*** Opening of RECORDS PROVIDED ***

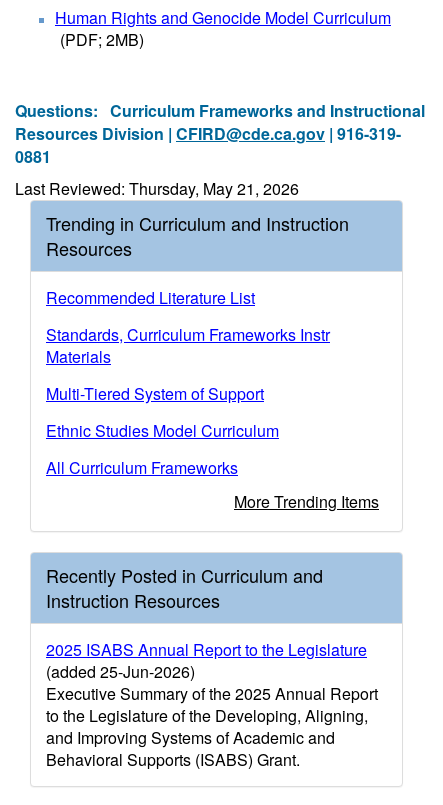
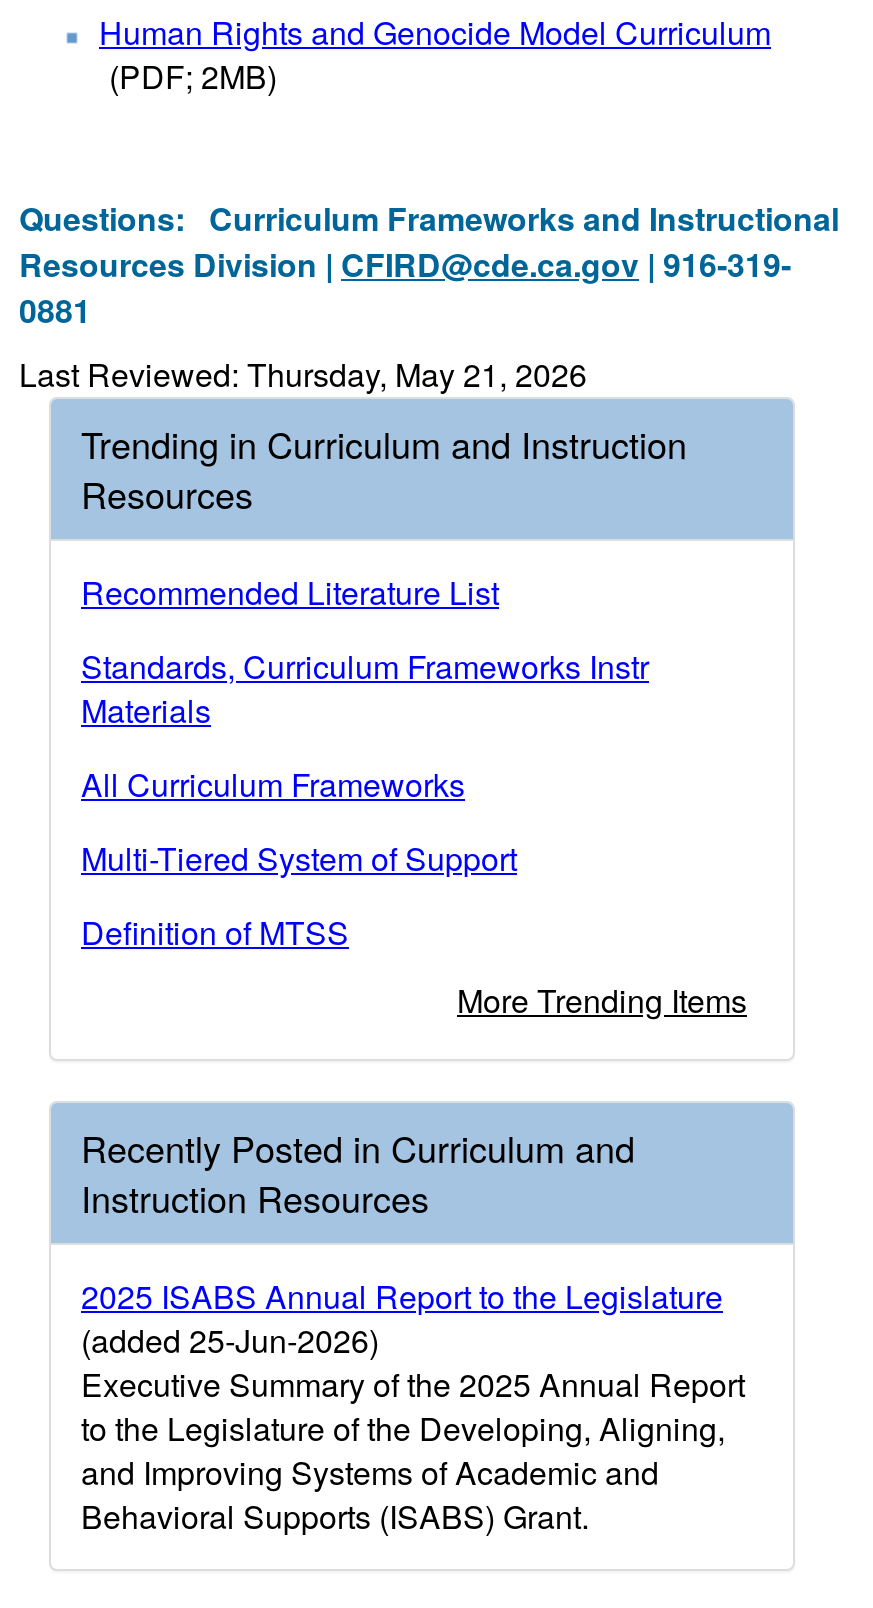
moved down: Multi-Tiered System of Support

- Ethnic Studies Model Curriculum
+ Definition of MTSS

moved up: All Curriculum Frameworks
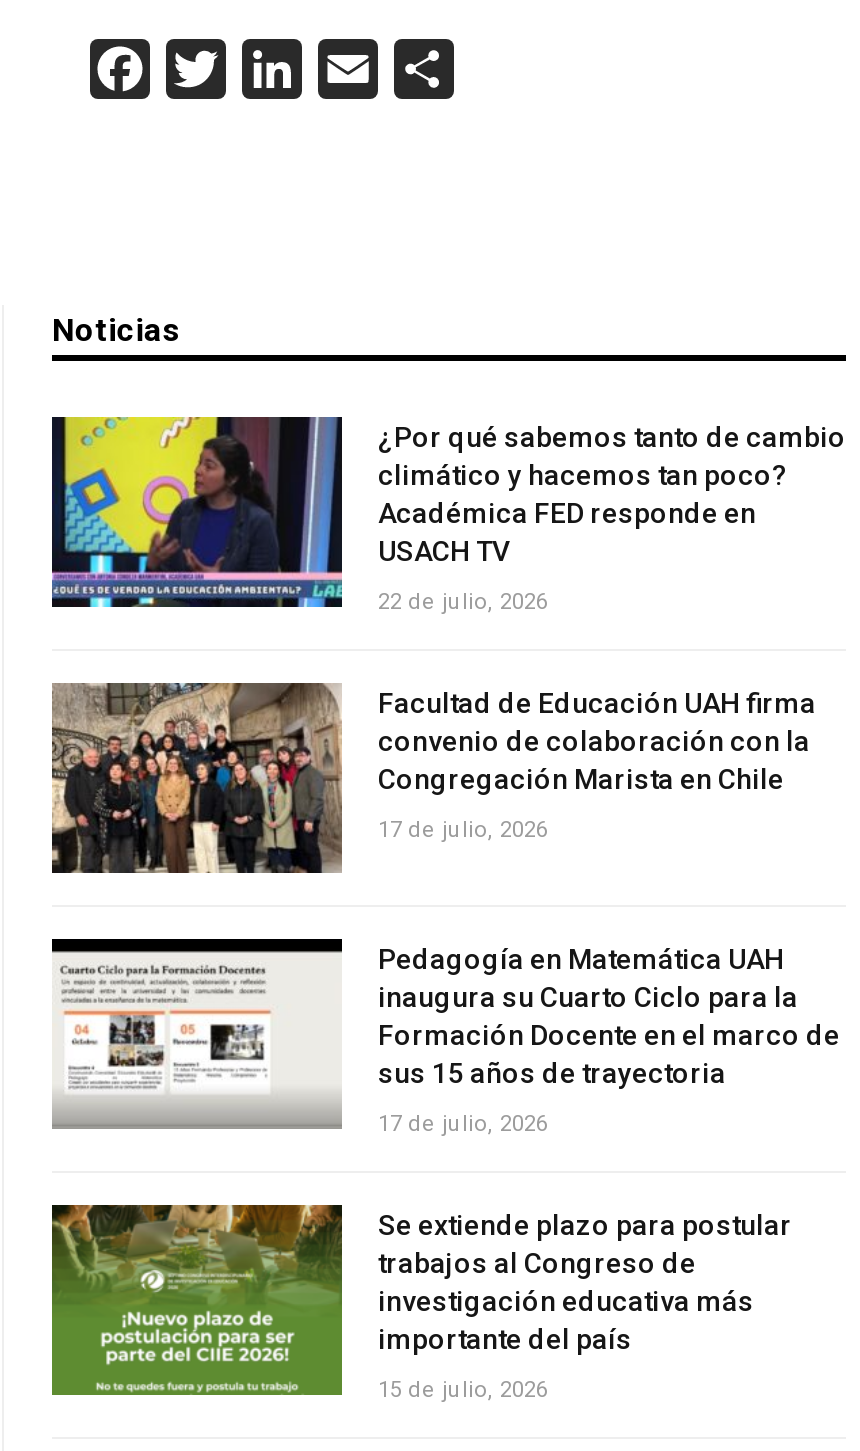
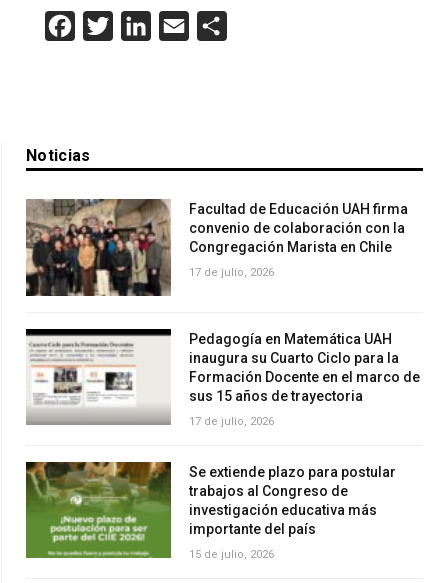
- [image]
- ¿Por qué sabemos tanto de cambio
- climático y hacemos tan poco?
- Académica FED responde en
- USACH TV
- 22 de julio, 2026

*** Close of RECORDS PROVIDED ***

> WHAT YOU WILL DO
Line by line, retype the records above exactly, minus the images.

> EXERCISE RESPONSE
moved down: Multi-Tiered System of Support

- Ethnic Studies Model Curriculum
+ Definition of MTSS

moved up: All Curriculum Frameworks
- [image]
- ¿Por qué sabemos tanto de cambio
- climático y hacemos tan poco?
- Académica FED responde en
- USACH TV
- 22 de julio, 2026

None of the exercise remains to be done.